Later, the women from Empower stand up in the Stiletto Lounge and make an enchanting political presentation on behalf of their colleagues from Burma who, because of their illegal status, cannot travel. The Burmese women have created large papier mâché dolls, all named Kumjing (a common Burmese name meaning "gold"), each with her own passport -- which they actually made Canada Customs stamp -- and story. Some of the hookers from other groups adopt the dolls.

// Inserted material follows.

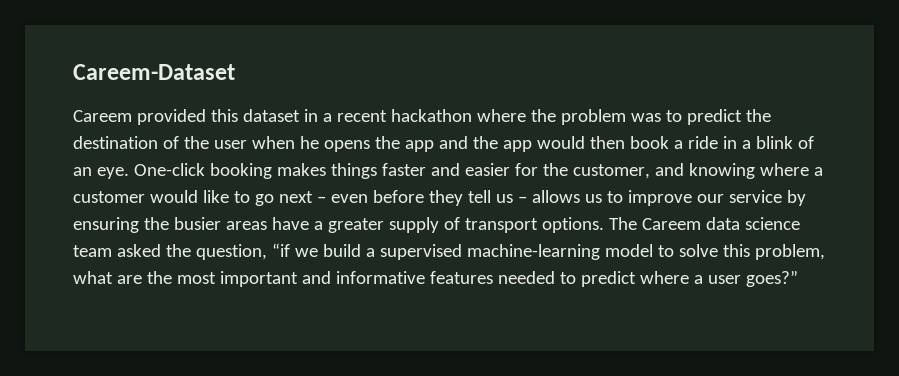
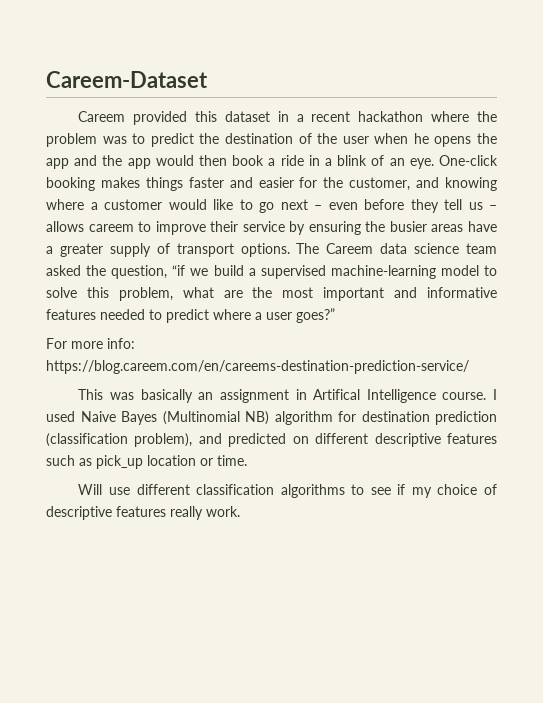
[584,194,602,203] us -> [88,224,134,232] careem
[696,194,724,203] our -> [210,221,239,232] their
(798, 278) none -> [46,338,135,349] [46,360,469,374] [78,389,498,403] [46,411,497,425] [46,433,497,447] [46,455,247,469] [78,484,498,498] [46,506,240,520] // For more info: https://blog.careem.com/en/careems-destination-prediction-service/ // This was basically an assignment in Artifical Intelligence course. I used Naive Bayes (Multinomial NB) algorithm for destination prediction (classification problem), and predicted on different descriptive features such as pick_up location or time. // Will use different classification algorithms to see if my choice of descriptive features really work.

Thursday is a press conference called "New Findings on the Impact of the US Prostitution Loyalty Oath on HIV Prevention," moderated by Jodi Jacobson. Activists Melissa Ditmore from New York, Gabriela Leite from Brazil and Hazera Bagum from Bangladesh -- who just the night before won a Red Ribbon award for her work with the organization Durjoy Nari Shangha -- are on the panel. The havoc wreaked by US policy is enragingly transparent in all the literature given out by international groups (condom shortages in sub-Saharan Africa; outreach workers in Cambodia fired for treating sex workers; sex workers turned away from clinics in Thailand) but it is Bagum, breaking down in tears when telling of the 16 drop-in centres (DICs) around the Bangladesh capital that have been closed in order to comply with the pledge, who really drives the point home for me. The DICs not only provide a place for thousands of women to get condoms -- the number they're selling now dropping from 73,000 to 30,000 per month -- but somewhere for them to rest, wash and gain literacy skills and moral support. For all the stories and pictures of human rights violations heaped on sex workers the world over, it is the image of a woman deprived of the simple dignity of cleaning up after intimate labour that burns in my heart.